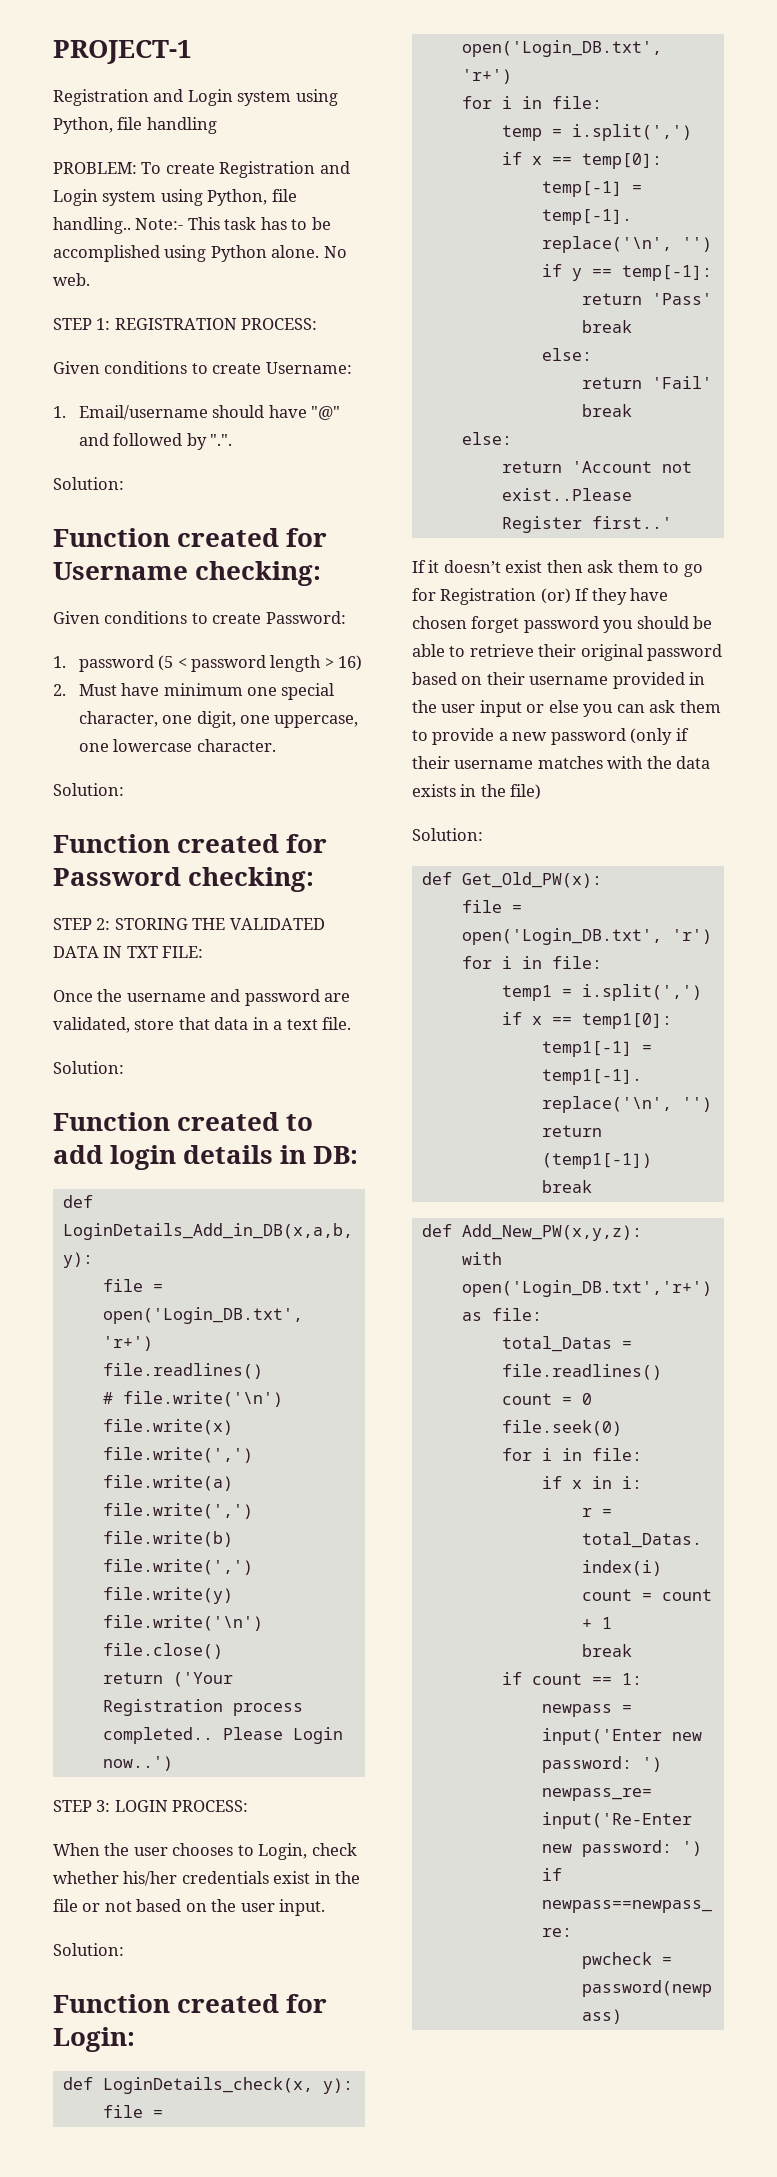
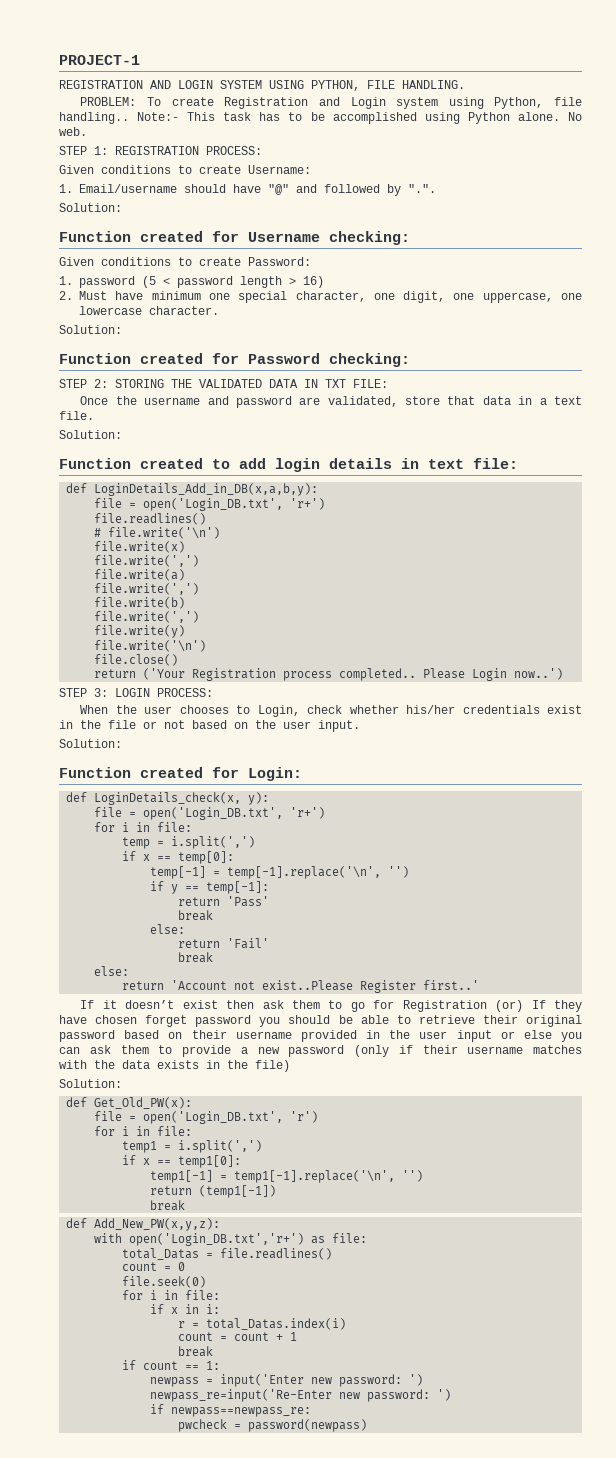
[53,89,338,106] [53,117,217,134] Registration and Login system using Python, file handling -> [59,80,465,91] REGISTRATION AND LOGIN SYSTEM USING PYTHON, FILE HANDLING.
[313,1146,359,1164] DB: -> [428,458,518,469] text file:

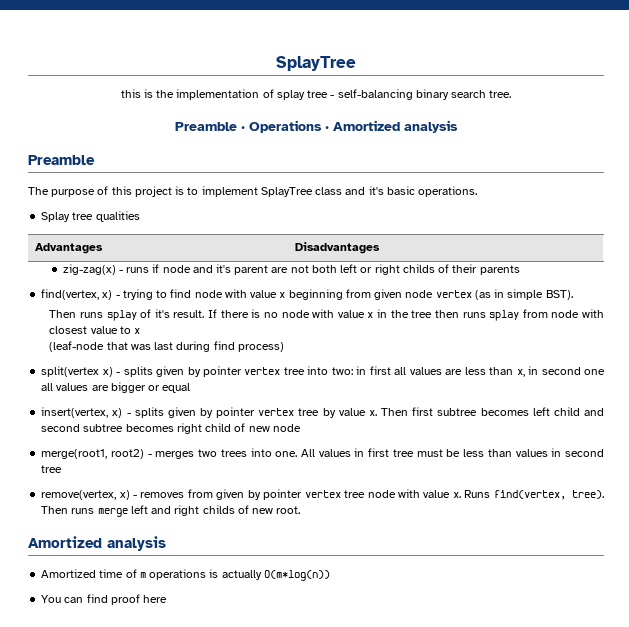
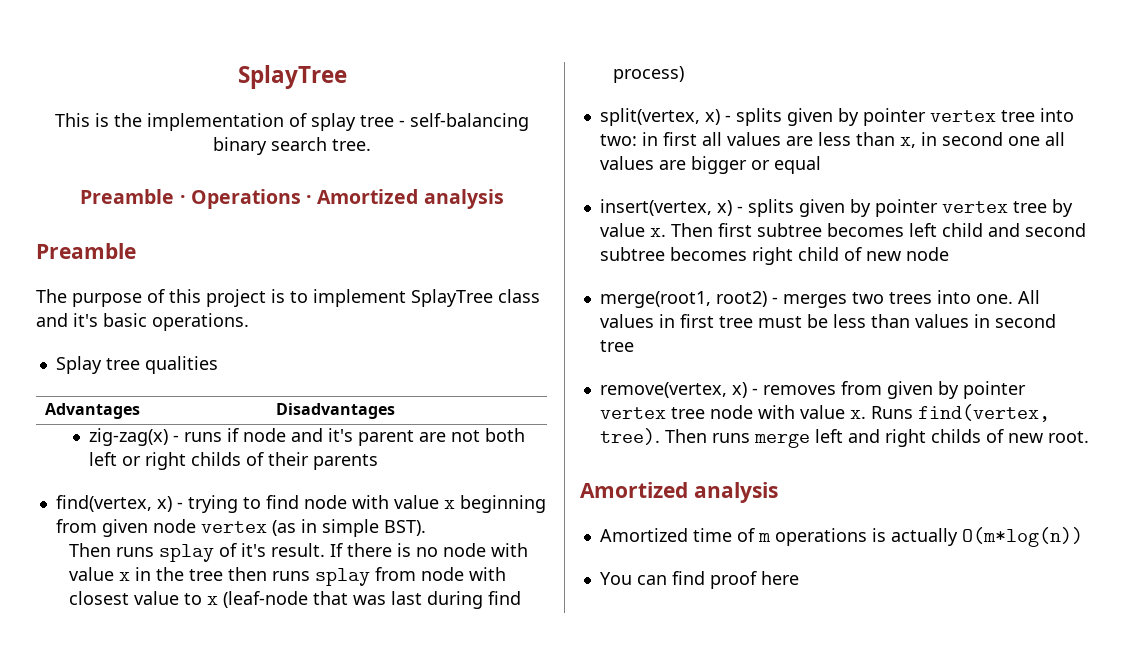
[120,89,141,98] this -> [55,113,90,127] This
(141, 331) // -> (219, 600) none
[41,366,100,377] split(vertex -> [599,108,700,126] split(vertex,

--

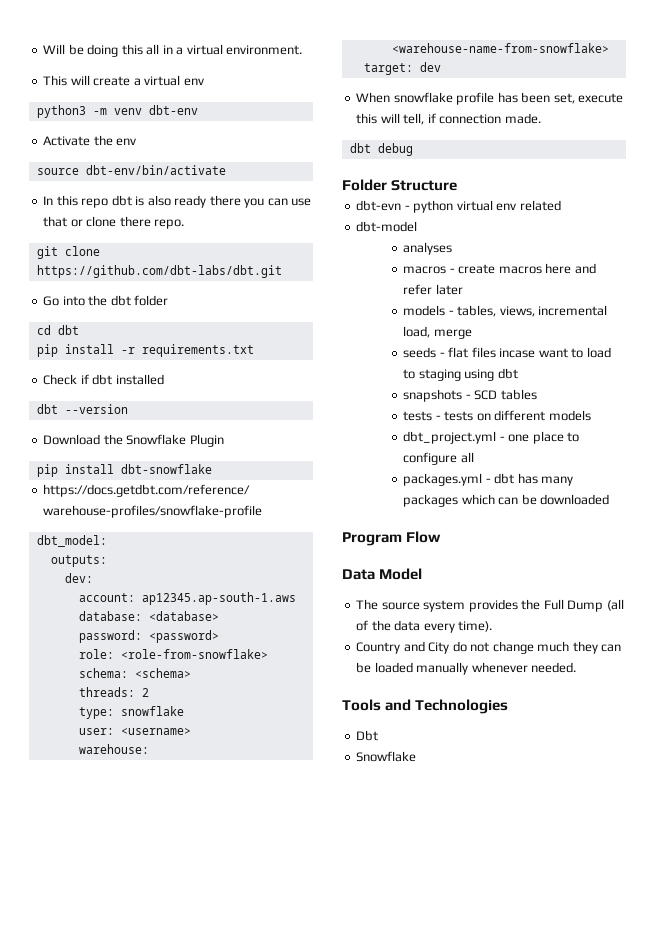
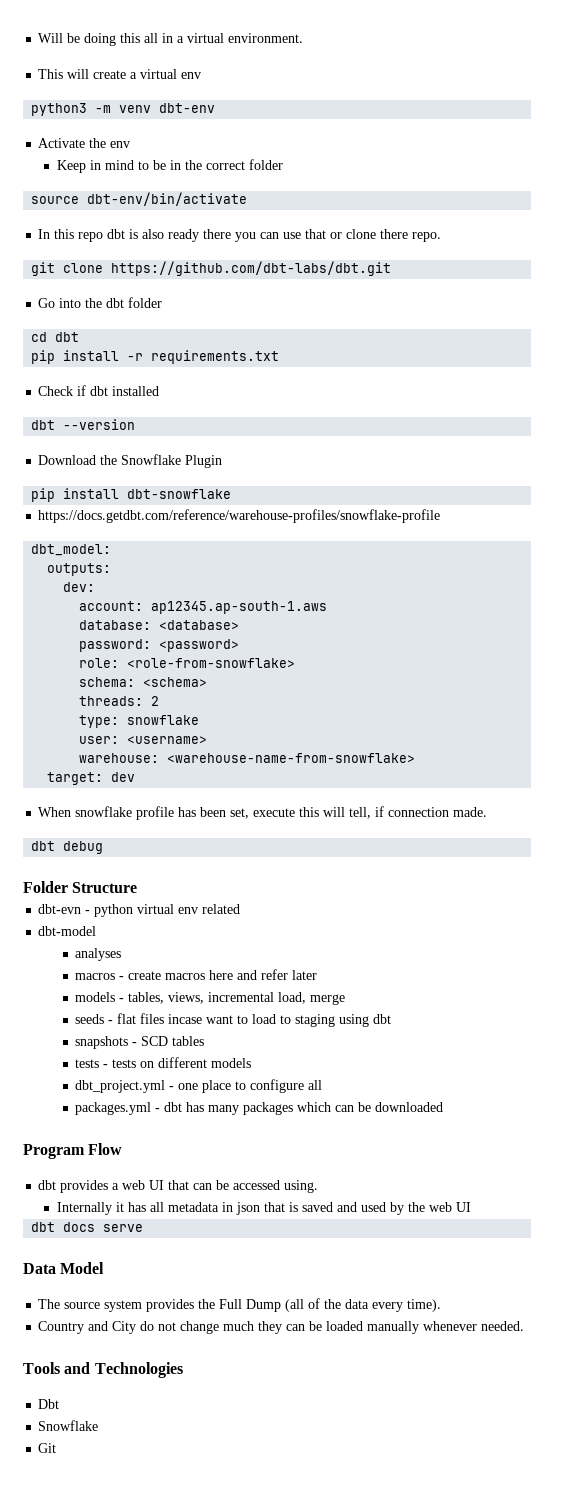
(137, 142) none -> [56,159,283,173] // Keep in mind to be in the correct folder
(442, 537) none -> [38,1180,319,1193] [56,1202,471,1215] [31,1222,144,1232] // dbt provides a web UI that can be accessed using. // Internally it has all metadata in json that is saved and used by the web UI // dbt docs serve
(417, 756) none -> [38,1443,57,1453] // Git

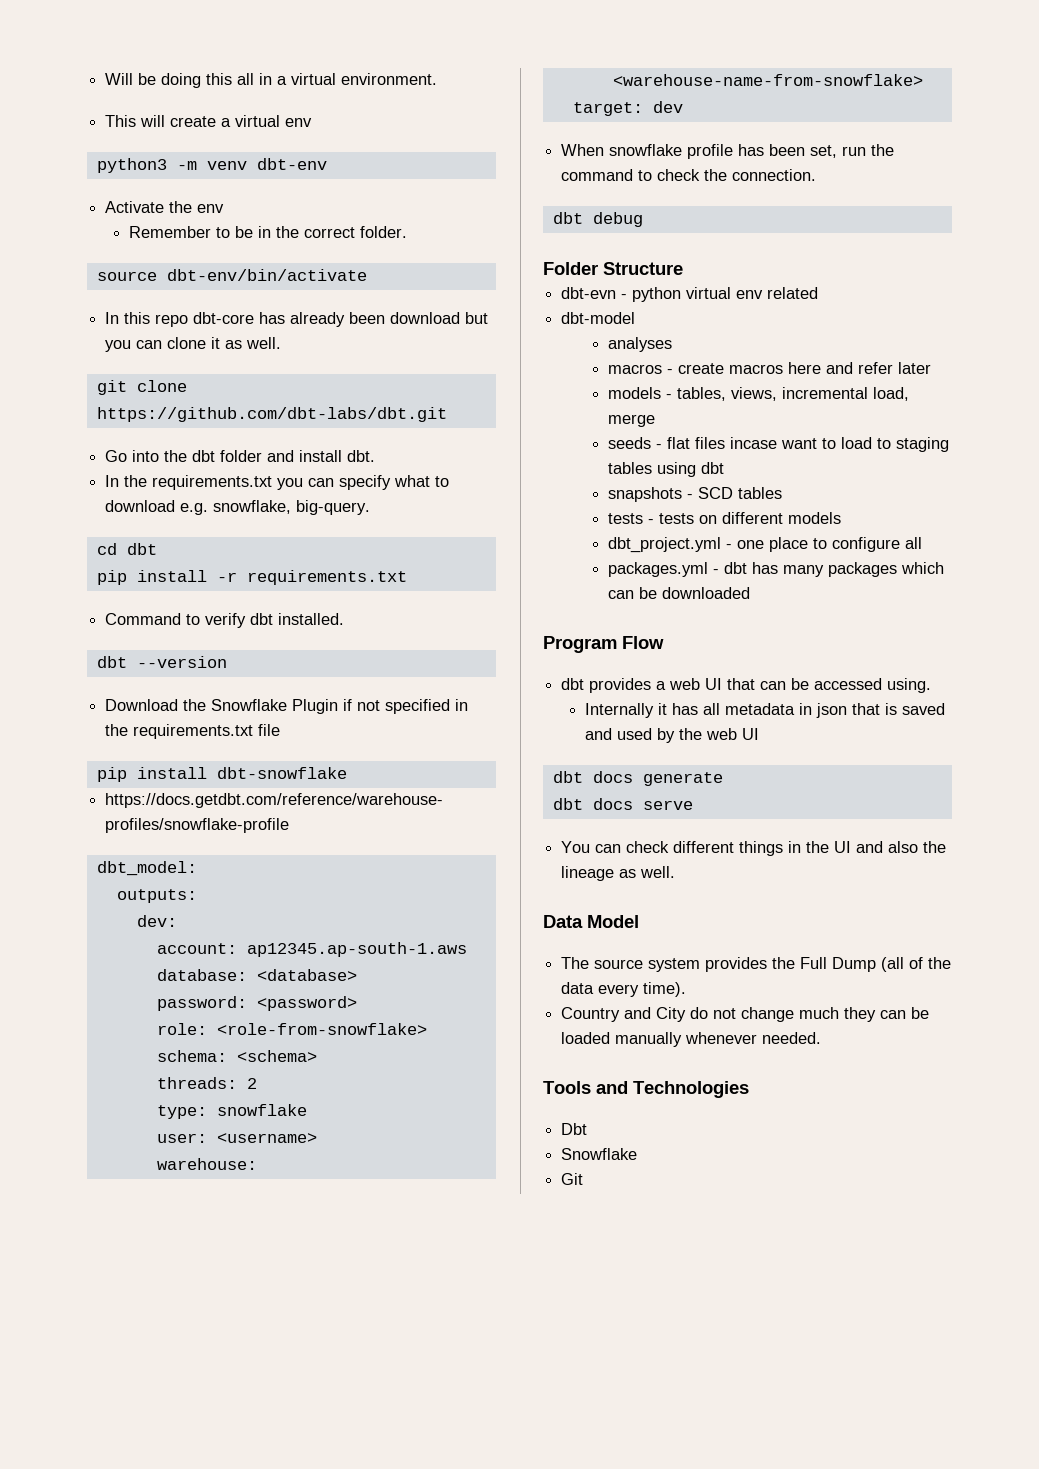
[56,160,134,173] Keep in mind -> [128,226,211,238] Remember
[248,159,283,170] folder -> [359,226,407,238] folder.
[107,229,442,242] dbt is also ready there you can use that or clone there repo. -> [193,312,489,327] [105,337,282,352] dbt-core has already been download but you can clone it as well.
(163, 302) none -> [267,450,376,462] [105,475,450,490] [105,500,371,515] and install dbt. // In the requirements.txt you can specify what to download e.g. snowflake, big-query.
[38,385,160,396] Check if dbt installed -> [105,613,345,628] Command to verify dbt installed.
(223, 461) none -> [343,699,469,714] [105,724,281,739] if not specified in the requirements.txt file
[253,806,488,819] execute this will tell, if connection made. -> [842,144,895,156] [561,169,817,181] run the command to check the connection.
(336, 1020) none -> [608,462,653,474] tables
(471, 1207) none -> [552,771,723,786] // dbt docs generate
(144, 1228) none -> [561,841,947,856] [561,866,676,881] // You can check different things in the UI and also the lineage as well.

* * *

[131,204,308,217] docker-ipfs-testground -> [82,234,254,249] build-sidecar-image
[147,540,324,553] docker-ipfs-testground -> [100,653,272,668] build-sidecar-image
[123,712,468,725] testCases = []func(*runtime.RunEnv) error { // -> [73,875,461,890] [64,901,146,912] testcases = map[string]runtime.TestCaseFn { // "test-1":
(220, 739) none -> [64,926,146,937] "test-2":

### PROMPT
Lines above that include the string "this" need to be copied.

### SOLVED EXERCISE
[120,89,141,98] this -> [55,113,90,127] This
[253,806,488,819] execute this will tell, if connection made. -> [842,144,895,156] [561,169,817,181] run the command to check the connection.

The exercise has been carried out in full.